Work order: Word for word, write out the entries that follow, omitting all pictures.

***** Supplied records *****

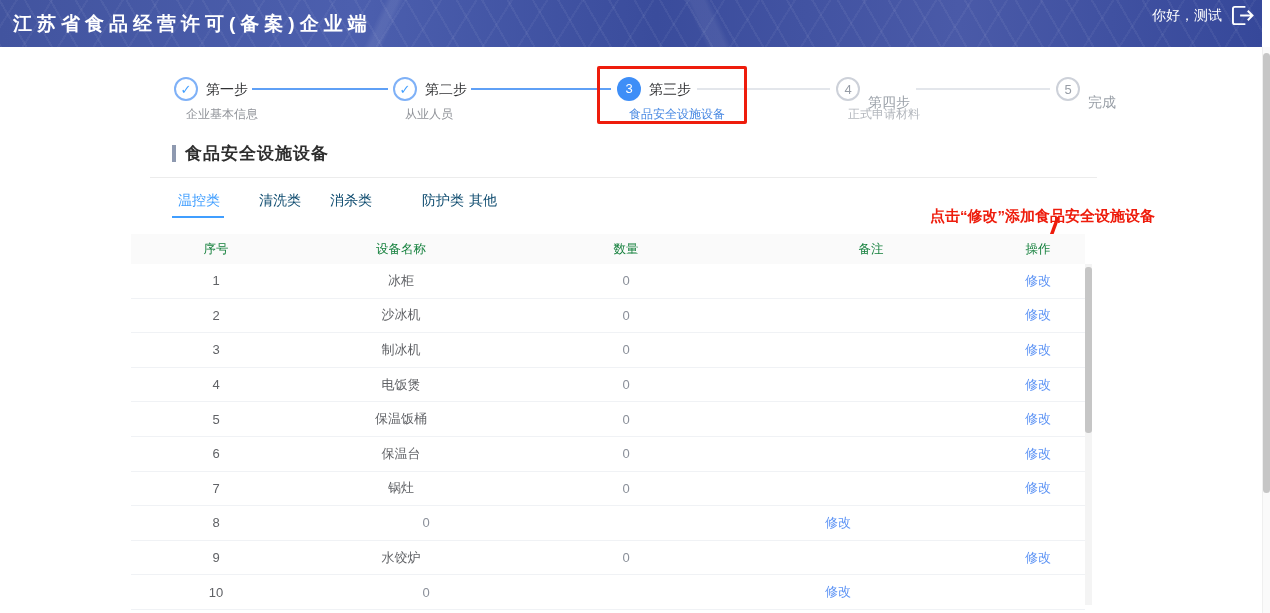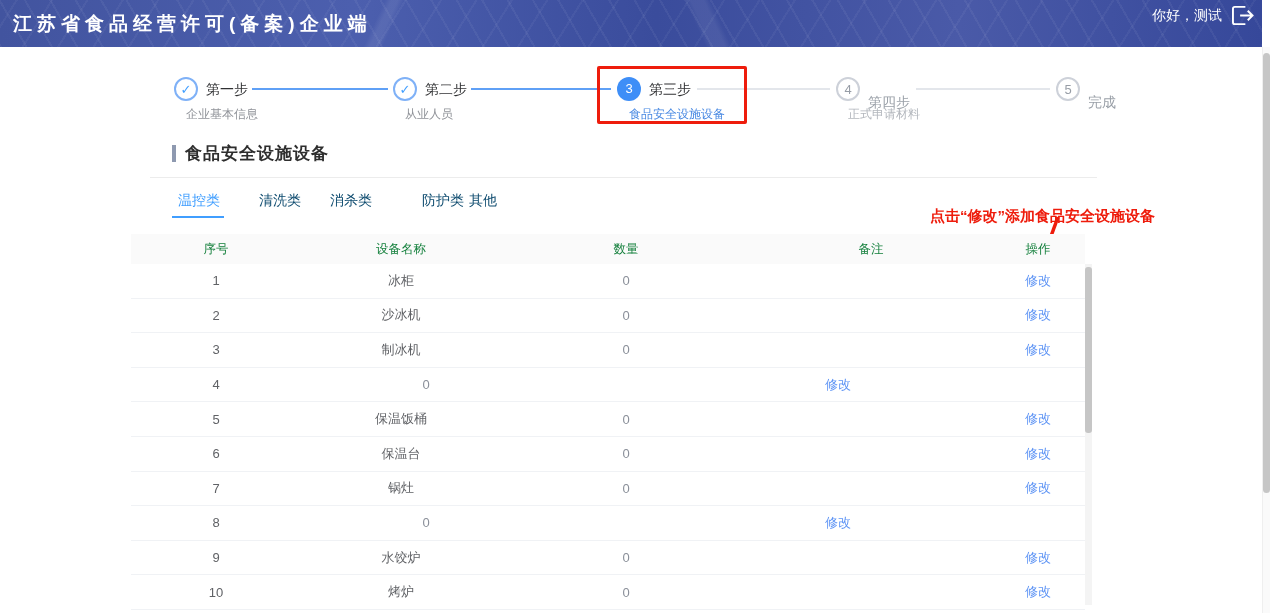--- a/index.html
+++ b/index.html
@@ -208,6 +208,7 @@
       </div>
       <div class="trow">
         <div class="cell c1">4</div>
+        <div class="cell c2">电饭煲</div>
         <div class="cell c3 qty">0</div>
         <div class="cell c4"></div>
         <div class="cell c5"><a class="modify-link">修改</a></div>

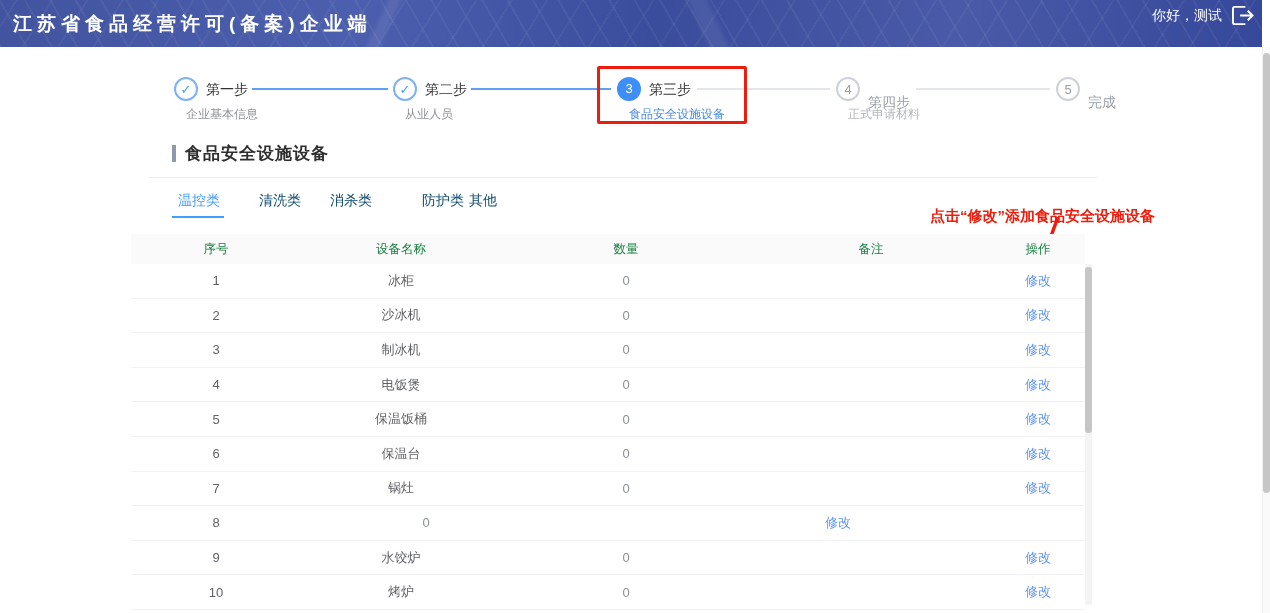--- a/index.html
+++ b/index.html
@@ -249,7 +249,6 @@
       </div>
       <div class="trow">
         <div class="cell c1">10</div>
-        <div class="cell c2">烤炉</div>
         <div class="cell c3 qty">0</div>
         <div class="cell c4"></div>
         <div class="cell c5"><a class="modify-link">修改</a></div>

*****

Your response:
--- a/index.html
+++ b/index.html
@@ -208,6 +208,7 @@
       </div>
       <div class="trow">
         <div class="cell c1">4</div>
+        <div class="cell c2">电饭煲</div>
         <div class="cell c3 qty">0</div>
         <div class="cell c4"></div>
         <div class="cell c5"><a class="modify-link">修改</a></div>

--- a/index.html
+++ b/index.html
@@ -249,7 +249,6 @@
       </div>
       <div class="trow">
         <div class="cell c1">10</div>
-        <div class="cell c2">烤炉</div>
         <div class="cell c3 qty">0</div>
         <div class="cell c4"></div>
         <div class="cell c5"><a class="modify-link">修改</a></div>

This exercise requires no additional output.